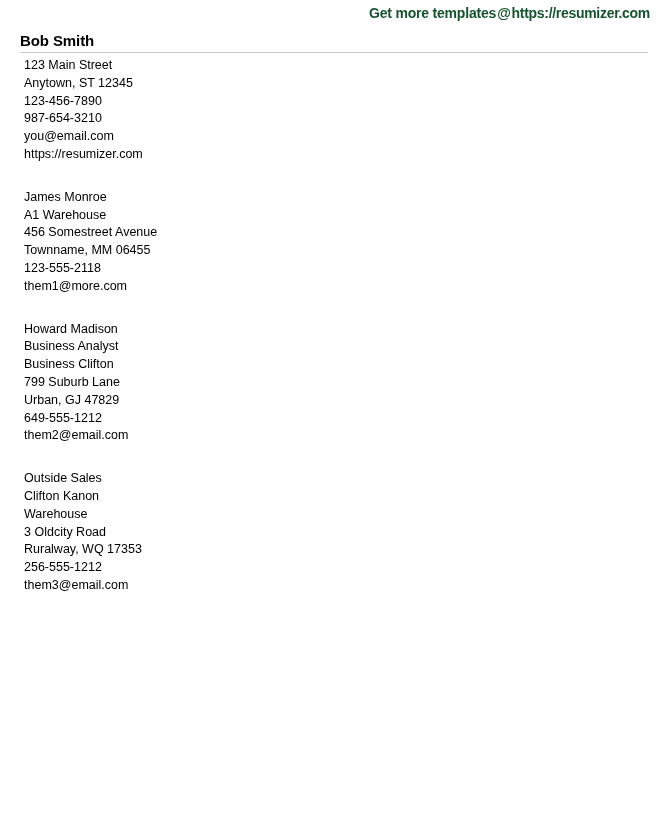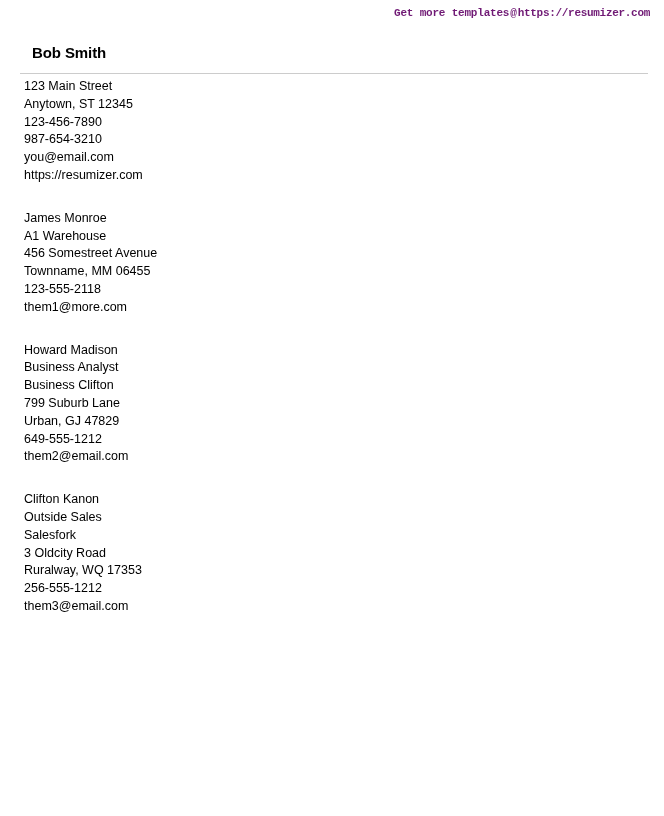--- a/index.html
+++ b/index.html
@@ -23,24 +23,24 @@
     left: 0;
     right: 0;
     height: 26px;
     display: flex;
     align-items: center;
     justify-content: flex-end;
     padding-right: 14px;
     box-sizing: border-box;
   }
   .promo-text {
-    font-family: Liberation Mono, monospace;
-    font-size: 11px;
+    font-family: Liberation Sans, sans-serif;
+    font-size: 14px;
     font-weight: bold;
-    color: #701a75;
+    color: #14532d;
     letter-spacing: -0.2px;
     white-space: nowrap;
   }
   .promo-text .at-glyph {
     padding: 0 1px;
   }
   .promo-text .promo-url {
     letter-spacing: -0.3px;
   }
 
@@ -49,21 +49,21 @@
     position: absolute;
     left: 20px;
     top: 32px;
     width: 628px;
   }
 
   .name-heading {
     font-size: 15px;
     font-weight: bold;
     line-height: 17px;
-    margin: 12px;
+    margin: 0;
     letter-spacing: -0.1px;
   }
 
   .rule {
     border: 0;
     border-top: 1px solid #cccccc;
     margin: 3px 0 2px 0;
     width: 628px;
     height: 0;
   }
@@ -121,22 +121,22 @@
     <div class="line">Business Clifton</div>
     <div class="line">799 Suburb Lane</div>
     <div class="line">Urban, GJ 47829</div>
     <div class="line">649-555-1212</div>
     <div class="line">them2@email.com</div>
   </div>
 
   <div class="block-gap"></div>
 
   <div class="block">
+    <div class="line">Outside Sales</div>
     <div class="line">Clifton Kanon</div>
-    <div class="line">Outside Sales</div>
-    <div class="line">Salesfork</div>
+    <div class="line">Warehouse</div>
     <div class="line">3 Oldcity Road</div>
     <div class="line">Ruralway, WQ 17353</div>
     <div class="line">256-555-1212</div>
     <div class="line">them3@email.com</div>
   </div>
 
 </div>
 
 </body></html>

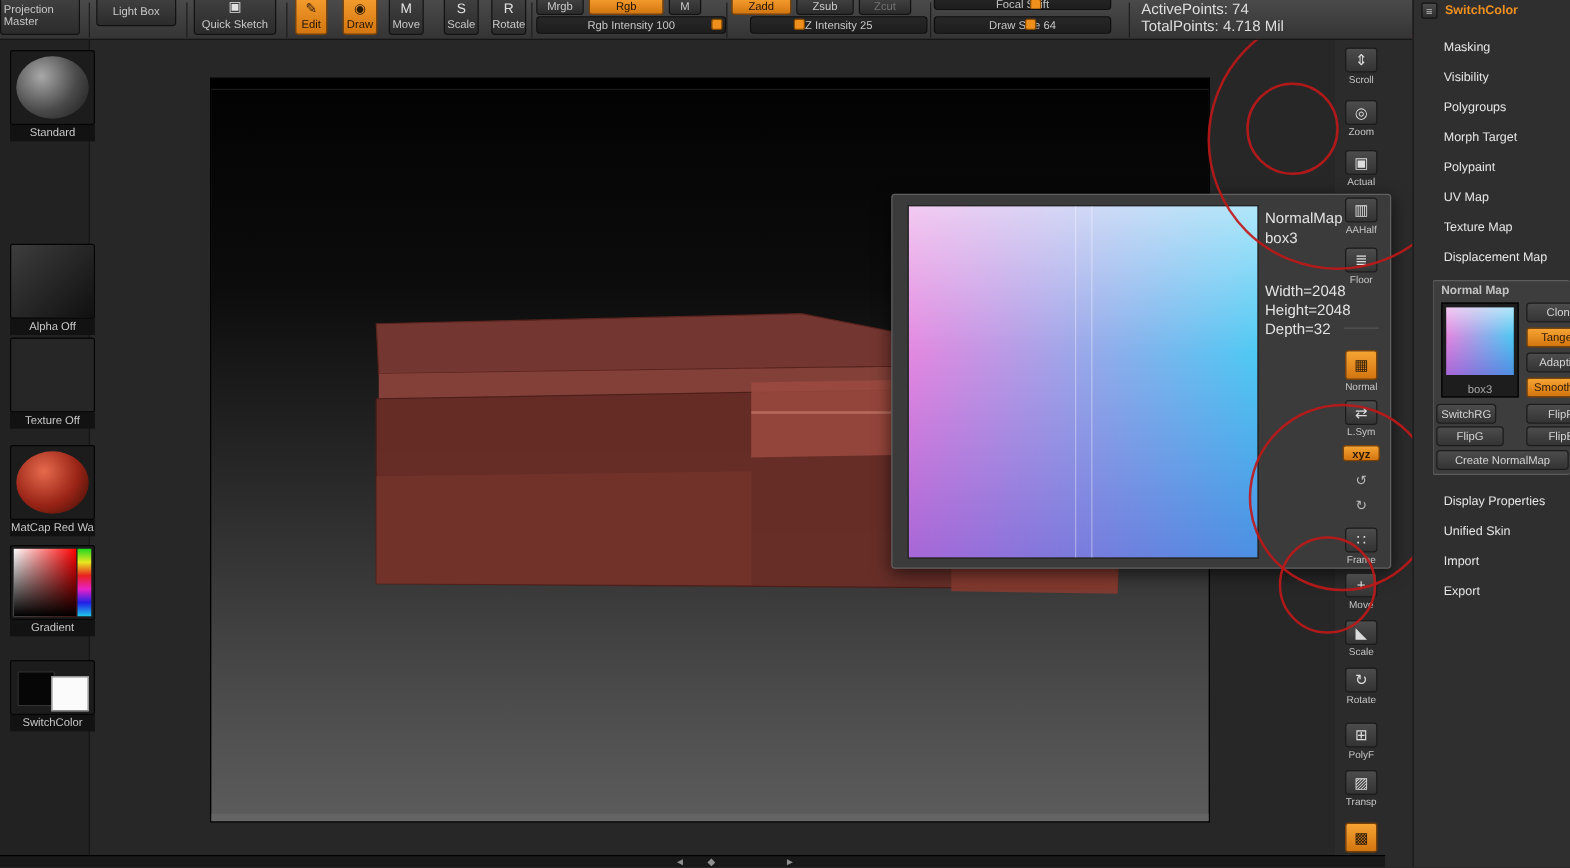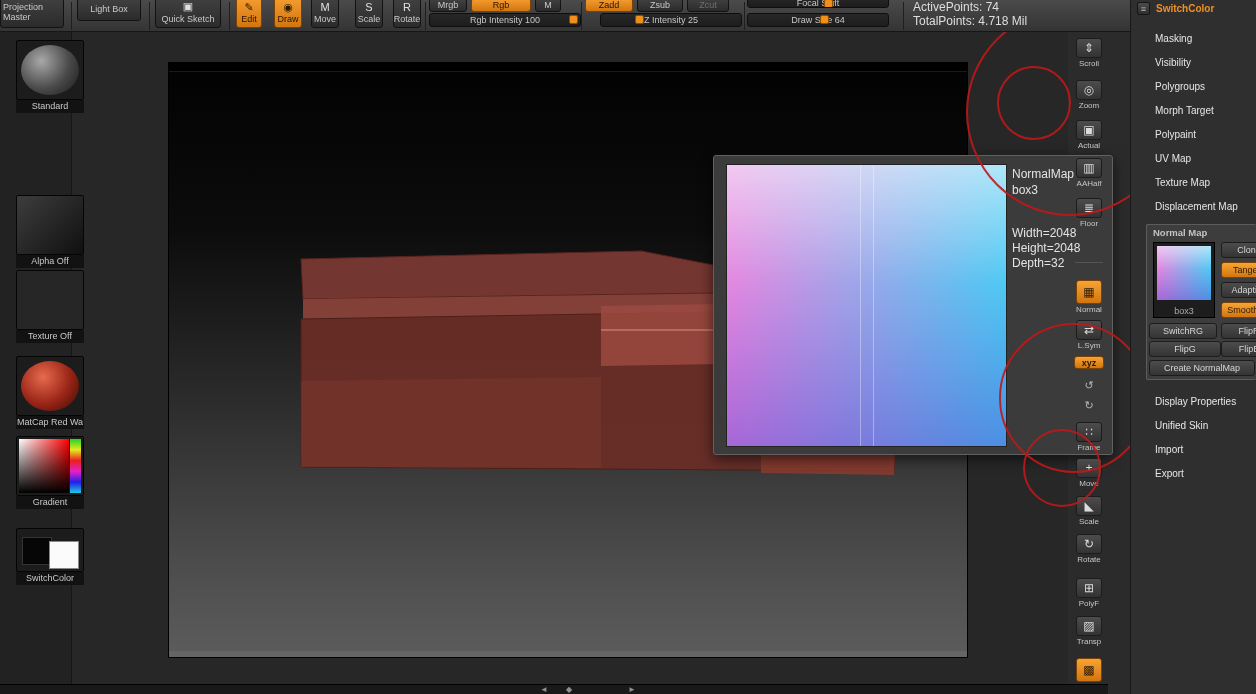--- a/index.html
+++ b/index.html
@@ -14,21 +14,21 @@
 .tbtn.orange .ico{color:#2a1a08}
 .tbtn.disabled{color:#707070}
 .slider{position:absolute;background:linear-gradient(#272727,#1d1d1d);border:1px solid #0e0e0e;border-radius:3px;color:#c6c6c6;font-size:9px;text-align:center;overflow:hidden;cursor:pointer}
 .slider .lab{display:block;line-height:12px;white-space:nowrap}
 .slider .nub{position:absolute;top:1px;width:9px;height:9px;background:#ef8f1c;border:1px solid #8a4d00;border-radius:2px}
 .stat{position:absolute;color:#dedede;font-size:12px;white-space:nowrap}
 .vsep{position:absolute;top:2px;width:1px;height:28px;background:#1f1f1f}
 
 
 #lefttray{position:absolute;left:0;top:32px;width:72px;height:652px;background:#222;z-index:5;border-right:1px solid #161616}
-.tray-item{position:absolute;left:16px;width:68px;cursor:pointer}
+.tray-item{position:absolute;left:8px;width:68px;cursor:pointer}
 .tray-thumb{width:68px;height:60px;background:#1c1c1c;border:1px solid #050505;border-radius:2px;position:relative;overflow:hidden}
 .tray-label{width:68px;height:13px;background:#121212;color:#c9c9c9;font-size:9px;text-align:center;line-height:13px;overflow:hidden;white-space:nowrap}
 .sphere-std{position:absolute;inset:4px;border-radius:50%;background:radial-gradient(circle at 35% 32%,#a8a8a8,#4a4a4a 55%,#1d1d1d 95%)}
 .dots-dot{position:absolute;width:5px;height:5px;border-radius:50%;background:#e8e8e8}
 .alpha-grad{position:absolute;inset:0;background:linear-gradient(135deg,#3d3d3d,#101010)}
 .tex-off{position:absolute;inset:0;background:#262626}
 .sphere-red{position:absolute;inset:4px;border-radius:50%;background:radial-gradient(circle at 38% 32%,#e66a4d,#992416 55%,#3c0e07 95%)}
 .grad-sq{position:absolute;left:2px;top:2px;width:50px;height:54px;background:linear-gradient(to bottom,rgba(0,0,0,0) 0%,#000 100%),linear-gradient(to right,#fff,#f00)}
 .hue-strip{position:absolute;right:2px;top:2px;width:11px;height:54px;background:linear-gradient(to bottom,#20d820,#e8e820,#e82020,#e820c8,#2020e8,#20c8e8)}
 .swatch-black{position:absolute;left:5px;top:8px;width:30px;height:28px;background:#060606;border:1px solid #333}
@@ -323,23 +323,23 @@
   <div id="nm-group">
     <div id="nm-title">Normal Map</div>
     <div id="nm-thumb">
       <div id="nm-thumb-img" class="nmgrad"></div>
       <div id="nm-thumb-label">box3</div>
     </div>
     <div class="nm-btn" style="left:74px;top:17px;width:56px">Clone</div>
     <div class="nm-btn orange" style="left:74px;top:37px;width:56px">Tangent</div>
     <div class="nm-btn" style="left:74px;top:57px;width:56px">Adaptive</div>
     <div class="nm-btn orange" style="left:74px;top:77px;width:56px">SmoothUV</div>
-    <div class="nm-btn" style="left:2px;top:98px;width:68px">SwitchRG</div>
+    <div class="nm-btn" style="left:2px;top:98px;width:48px">SwitchRG</div>
     <div class="nm-btn" style="left:74px;top:98px;width:56px">FlipR</div>
-    <div class="nm-btn" style="left:2px;top:116px;width:72px">FlipG</div>
+    <div class="nm-btn" style="left:2px;top:116px;width:54px">FlipG</div>
     <div class="nm-btn" style="left:74px;top:116px;width:56px">FlipB</div>
     <div class="nm-btn" style="left:2px;top:135px;width:106px">Create NormalMap</div>
   </div>
 
   <div id="bottombar">
     <span class="bb" style="left:540px">◄</span>
     <span class="bb" style="left:566px">◆</span>
     <span class="bb" style="left:628px">►</span>
   </div>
******************************
§ Assignment: The expected output is each entry given again word for word, with pictures dropped.

§ Your solution:
--- a/index.html
+++ b/index.html
@@ -23,24 +23,24 @@
     left: 0;
     right: 0;
     height: 26px;
     display: flex;
     align-items: center;
     justify-content: flex-end;
     padding-right: 14px;
     box-sizing: border-box;
   }
   .promo-text {
-    font-family: Liberation Mono, monospace;
-    font-size: 11px;
+    font-family: Liberation Sans, sans-serif;
+    font-size: 14px;
     font-weight: bold;
-    color: #701a75;
+    color: #14532d;
     letter-spacing: -0.2px;
     white-space: nowrap;
   }
   .promo-text .at-glyph {
     padding: 0 1px;
   }
   .promo-text .promo-url {
     letter-spacing: -0.3px;
   }
 
@@ -49,21 +49,21 @@
     position: absolute;
     left: 20px;
     top: 32px;
     width: 628px;
   }
 
   .name-heading {
     font-size: 15px;
     font-weight: bold;
     line-height: 17px;
-    margin: 12px;
+    margin: 0;
     letter-spacing: -0.1px;
   }
 
   .rule {
     border: 0;
     border-top: 1px solid #cccccc;
     margin: 3px 0 2px 0;
     width: 628px;
     height: 0;
   }
@@ -121,22 +121,22 @@
     <div class="line">Business Clifton</div>
     <div class="line">799 Suburb Lane</div>
     <div class="line">Urban, GJ 47829</div>
     <div class="line">649-555-1212</div>
     <div class="line">them2@email.com</div>
   </div>
 
   <div class="block-gap"></div>
 
   <div class="block">
+    <div class="line">Outside Sales</div>
     <div class="line">Clifton Kanon</div>
-    <div class="line">Outside Sales</div>
-    <div class="line">Salesfork</div>
+    <div class="line">Warehouse</div>
     <div class="line">3 Oldcity Road</div>
     <div class="line">Ruralway, WQ 17353</div>
     <div class="line">256-555-1212</div>
     <div class="line">them3@email.com</div>
   </div>
 
 </div>
 
 </body></html>

--- a/index.html
+++ b/index.html
@@ -14,21 +14,21 @@
 .tbtn.orange .ico{color:#2a1a08}
 .tbtn.disabled{color:#707070}
 .slider{position:absolute;background:linear-gradient(#272727,#1d1d1d);border:1px solid #0e0e0e;border-radius:3px;color:#c6c6c6;font-size:9px;text-align:center;overflow:hidden;cursor:pointer}
 .slider .lab{display:block;line-height:12px;white-space:nowrap}
 .slider .nub{position:absolute;top:1px;width:9px;height:9px;background:#ef8f1c;border:1px solid #8a4d00;border-radius:2px}
 .stat{position:absolute;color:#dedede;font-size:12px;white-space:nowrap}
 .vsep{position:absolute;top:2px;width:1px;height:28px;background:#1f1f1f}
 
 
 #lefttray{position:absolute;left:0;top:32px;width:72px;height:652px;background:#222;z-index:5;border-right:1px solid #161616}
-.tray-item{position:absolute;left:16px;width:68px;cursor:pointer}
+.tray-item{position:absolute;left:8px;width:68px;cursor:pointer}
 .tray-thumb{width:68px;height:60px;background:#1c1c1c;border:1px solid #050505;border-radius:2px;position:relative;overflow:hidden}
 .tray-label{width:68px;height:13px;background:#121212;color:#c9c9c9;font-size:9px;text-align:center;line-height:13px;overflow:hidden;white-space:nowrap}
 .sphere-std{position:absolute;inset:4px;border-radius:50%;background:radial-gradient(circle at 35% 32%,#a8a8a8,#4a4a4a 55%,#1d1d1d 95%)}
 .dots-dot{position:absolute;width:5px;height:5px;border-radius:50%;background:#e8e8e8}
 .alpha-grad{position:absolute;inset:0;background:linear-gradient(135deg,#3d3d3d,#101010)}
 .tex-off{position:absolute;inset:0;background:#262626}
 .sphere-red{position:absolute;inset:4px;border-radius:50%;background:radial-gradient(circle at 38% 32%,#e66a4d,#992416 55%,#3c0e07 95%)}
 .grad-sq{position:absolute;left:2px;top:2px;width:50px;height:54px;background:linear-gradient(to bottom,rgba(0,0,0,0) 0%,#000 100%),linear-gradient(to right,#fff,#f00)}
 .hue-strip{position:absolute;right:2px;top:2px;width:11px;height:54px;background:linear-gradient(to bottom,#20d820,#e8e820,#e82020,#e820c8,#2020e8,#20c8e8)}
 .swatch-black{position:absolute;left:5px;top:8px;width:30px;height:28px;background:#060606;border:1px solid #333}
@@ -323,23 +323,23 @@
   <div id="nm-group">
     <div id="nm-title">Normal Map</div>
     <div id="nm-thumb">
       <div id="nm-thumb-img" class="nmgrad"></div>
       <div id="nm-thumb-label">box3</div>
     </div>
     <div class="nm-btn" style="left:74px;top:17px;width:56px">Clone</div>
     <div class="nm-btn orange" style="left:74px;top:37px;width:56px">Tangent</div>
     <div class="nm-btn" style="left:74px;top:57px;width:56px">Adaptive</div>
     <div class="nm-btn orange" style="left:74px;top:77px;width:56px">SmoothUV</div>
-    <div class="nm-btn" style="left:2px;top:98px;width:68px">SwitchRG</div>
+    <div class="nm-btn" style="left:2px;top:98px;width:48px">SwitchRG</div>
     <div class="nm-btn" style="left:74px;top:98px;width:56px">FlipR</div>
-    <div class="nm-btn" style="left:2px;top:116px;width:72px">FlipG</div>
+    <div class="nm-btn" style="left:2px;top:116px;width:54px">FlipG</div>
     <div class="nm-btn" style="left:74px;top:116px;width:56px">FlipB</div>
     <div class="nm-btn" style="left:2px;top:135px;width:106px">Create NormalMap</div>
   </div>
 
   <div id="bottombar">
     <span class="bb" style="left:540px">◄</span>
     <span class="bb" style="left:566px">◆</span>
     <span class="bb" style="left:628px">►</span>
   </div>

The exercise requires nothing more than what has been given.